Recordando Ruy Belo, Mário Viegas conduziu-nos por Santarém, terra onde o poeta viveu e estudou; por São João da Ribeira onde nasceu e quis ser sepultado, e por Vila do Conde, terra de gratas recordações do poeta.
Dizendo alguns dos seus mais expressivos poemas, Mário Viegas deu-nos a conhecer a poética de Ruy Belo, para mim, na altura, um quase desconhecido.
Depois veio a evocação de Fernando Pessoa, numa antiga casa em Campo de Ourique, vazia e abandonada, onde viveu o poeta. Através desta evocação, contactámos também os amigos de Fernando Pessoa, e ficámos alertados para a necessidade de preservar os “lugares sagrados” que são os pousos dos poetas.
Mário de Sá Carneiro foi relembrado entre um cenário insólito, como insólita foi a sua vida, vivida em grandes tormentos.
Um dos programas mais vibrantes foi o dedicado a Almada Negreiros, no Teatro da Casa da Comédia, onde Mário Viegas além de recordar essa figura ímpar da Cultura Portuguesa, leu, com extraordinário fulgor, como só ele sabia, o célebre Manifesto Anti-Dantas, uma obra-prima do humor culto português.
De seguida, do Alto de Santo Amaro, tendo como cenário de fundo a cidade de Lisboa, Mário Viegas falou-nos de Cesário Verde, “o poeta de todos os poetas”, conforme ele próprio referiu. Momentos inesquecíveis e de rara sensibilidade e beleza.
...
A crónica que dediquei a Mário Viegas e ao seu programa terminei-a assim: «Por tudo o que me tem dado, pela fuga que me proporciona, agradeço publicamente a Mário Viegas, as palavras dos nossos poetas, às quais ele incute com a sua arte de bem dizer um inspirado sopro de vida, fazendo renascer cada poeta, em cada poema, a cada momento.»
Para que Mário Viegas tivesse conhecimento dessa homenagem que lhe prestei, enviei-lhe pelo correio o jornal, onde ela foi publicada.
Passado uns tempos, ele escreveu-me um postal, a agradecer-me, onde contava que estava a escrever-me de “fofo” para o ar, porque partira um pé, uma costela e uma vértebra, numa queda que dera, quando andava a fazer quatro peças em dois teatros diferentes. E numa dessas correrias...
...
No dia 19 de Março de 1991, veio à Póvoa de Varzim, fazer uma palestra, convidado pela Cooperativa «A Filantrópica» no tempo em que era seu director o Luís Alberto Oliveira. Sabendo da minha admiração pelo Viegas, o Luís convidou-me para o jantar que aquela instituição cultural ofereceu ao convidado.

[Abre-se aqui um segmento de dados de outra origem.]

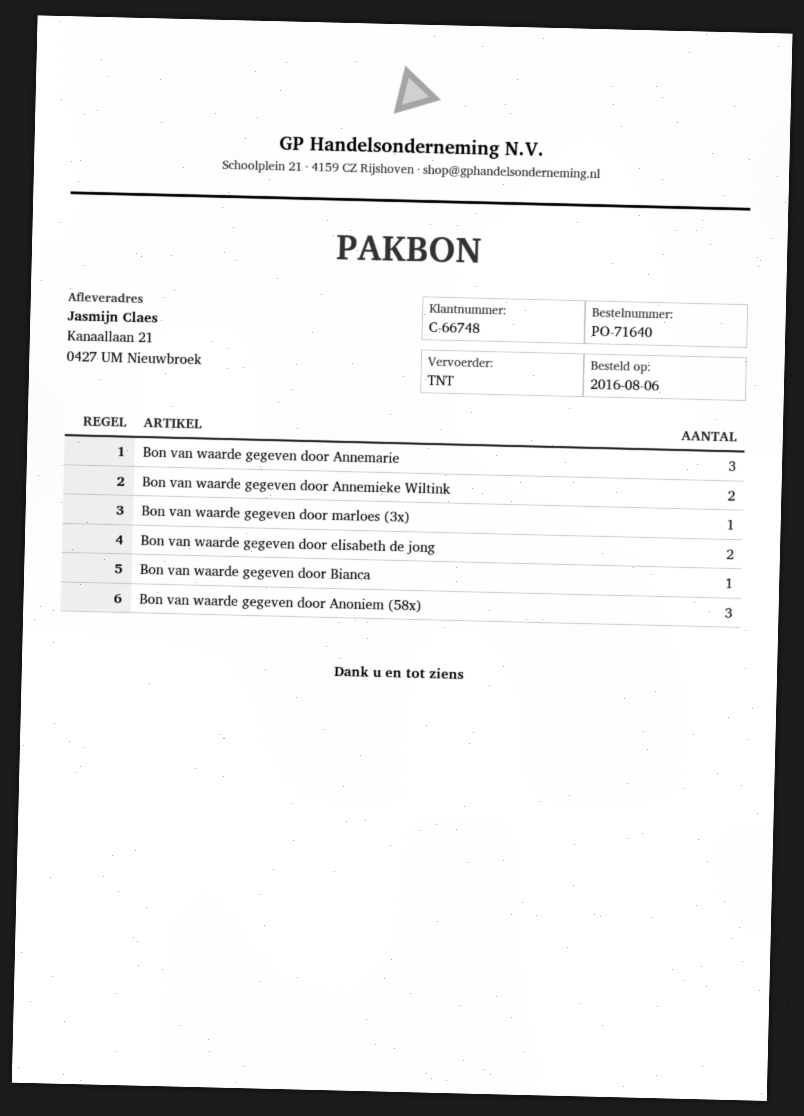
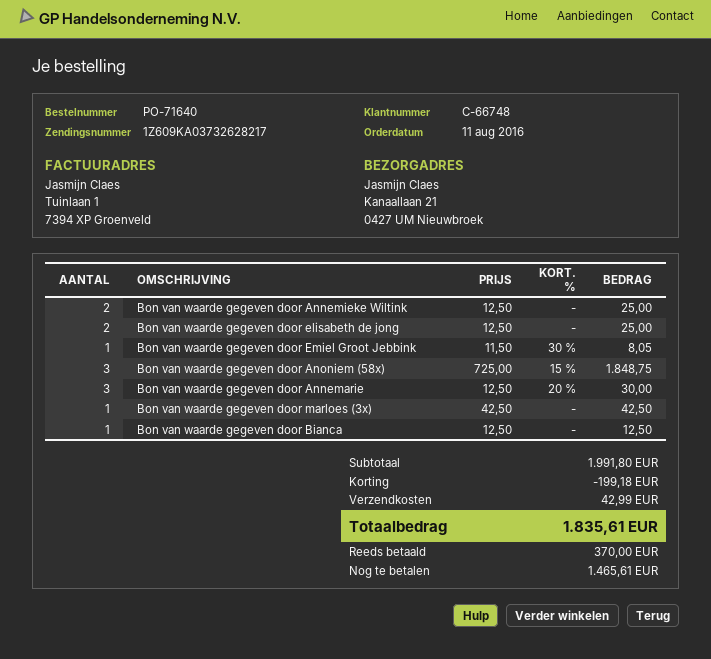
order date: 2016-08-06 -> 2016-08-11
Bon van waarde gegeven door Emiel Groot Jebbink: none -> 1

É a fotografia desse jantar que aqui reproduzo, estando de frente o Mário Viegas, junto do actor João Nuno Carracedo, que por sua vez está ao lado do pintor poveiro Francisco Nova. De costas, estou eu (a da trança) a iniciar um brinde, a Maria da Luz, mulher do Luís Alberto, que está a seu lado.
Hoje, passados 14 anos sobre a sua morte, recordo-o com muita saudade.
Este é o meu contributo para que Mário Viegas, apesar de já ter partido, esteja sempre entre nós.